接着,崇祯指向篝火中迸出的一颗火星,“噗一下,就这么灭了!”
这话说到了无数人的心坎里,勾起了他们最惨痛的记忆。
人群中开始传来压抑的啜泣声。
崇祯话锋一转,声音陡然变得激昂:“但是!怕有用吗?逃跑有用吗?咱们跪下磕头,把脑袋埋进土里,像鸵鸟一样,他们就能放过我们了吗?”
“不能!”台下终于响起了零星的回应,带着哭腔。
“对!不能!”
崇祯斩钉截铁,“那咱们该怎么办?只有一条路——”
他停顿了一下,目光扫过每一张被火光映照的脸,然后几乎是吼了出来:
“团结起来!跟他们干!干到底!”
他指向远处黑暗的轮廓:“咱们身后是什么?是咱们刚分到手里,还没捂热乎的地!是咱们的婆姨娃仔!是咱们祖祖辈辈盼都盼不来的太平日子!咱们前面是什么?是保护咱们的官兵兄弟!是你们自己手里拿着的刀枪棍棒!咱们心里装着的是什么?是朝廷,是朕给你们撑腰!”
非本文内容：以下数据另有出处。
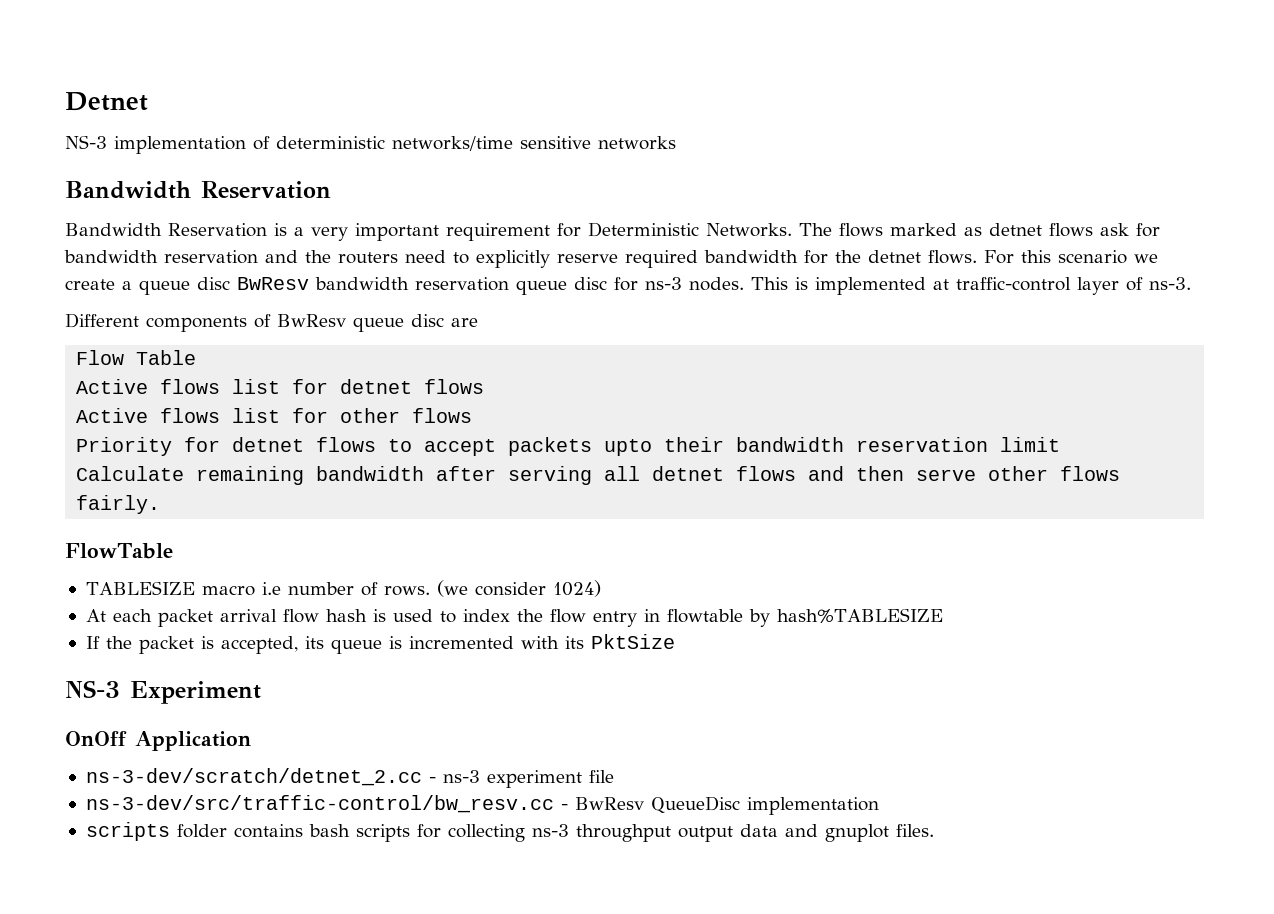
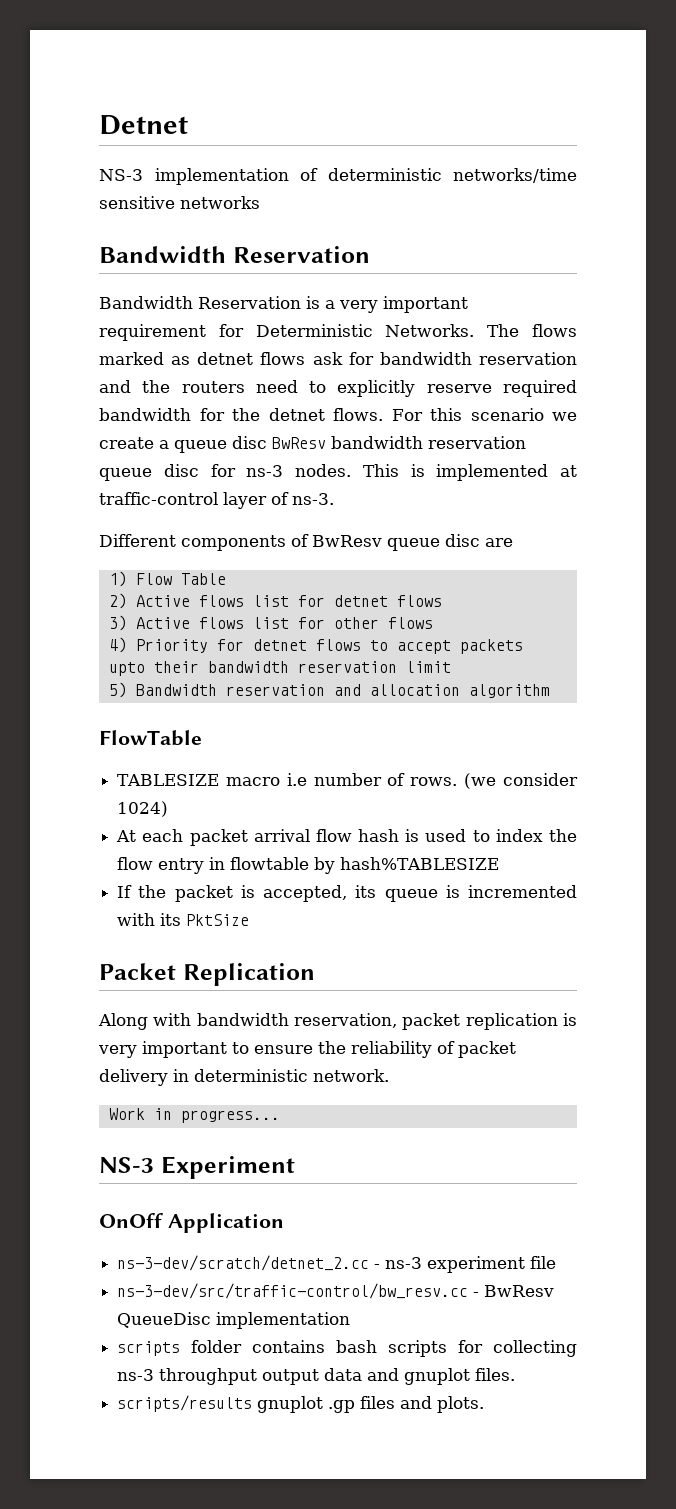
- Flow Table
+ 1) Flow Table
- Active flows list for detnet flows
+ 2) Active flows list for detnet flows
- Active flows list for other flows
+ 3) Active flows list for other flows
- Priority for detnet flows to accept packets upto their bandwidth reservation limit
+ 4) Priority for detnet flows to accept packets upto their bandwidth reservation limit
- Calculate remaining bandwidth after serving all detnet flows and then serve other flows fairly.
+ 5) Bandwidth reservation and allocation algorithm
+ Packet Replication
+ Along with bandwidth reservation, packet replication is very important to ensure the reliability of packet delivery in deterministic network.
+ Work in progress...
+ scripts/results gnuplot .gp files and plots.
崇祯的声音带着极强的煽动力:“咱们有理,咱们有力量,咱们凭什么怕他高迎祥?他就是一只纸老虎!看着吓人,一捅就破!咱们不是一个人在战斗,咱们是为了保卫自己的劳动果实而战!
历史是由谁来书写的?是由千千万万的劳动者,是由在场的你们来书写的!胜利,必定属于敢于斗争、敢于胜利的人!”